Edit tracking data
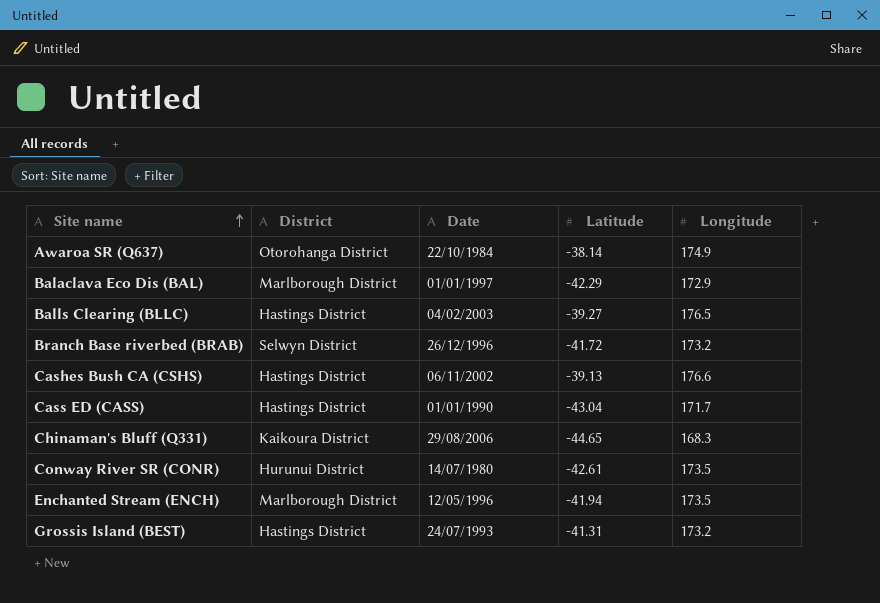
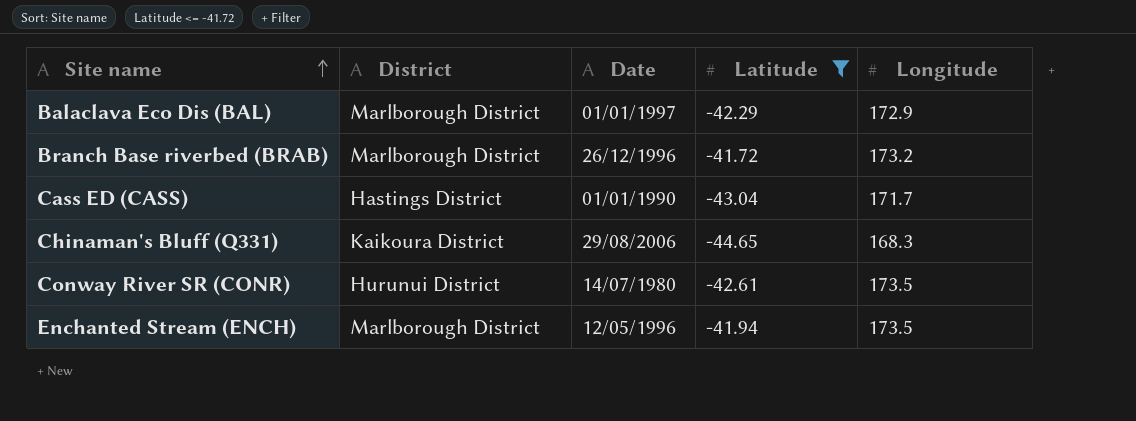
filter: none -> Latitude <= -41.72
Branch Base riverbed (BRAB) | District: Selwyn District -> Marlborough District

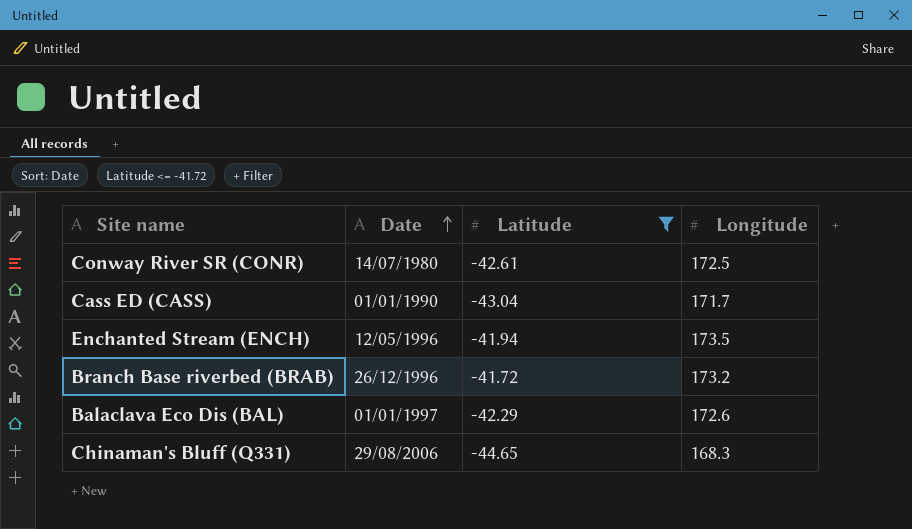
row order: Site name ascending -> Date ascending
column District | position: 2 -> none
Conway River SR (CONR) | Longitude: 173.5 -> 172.5
Balaclava Eco Dis (BAL) | Longitude: 172.9 -> 172.6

Problem to work on:
Each line of the data above containing the string "District" is to be copied.

Answer space:
Branch Base riverbed (BRAB) | District: Selwyn District -> Marlborough District
column District | position: 2 -> none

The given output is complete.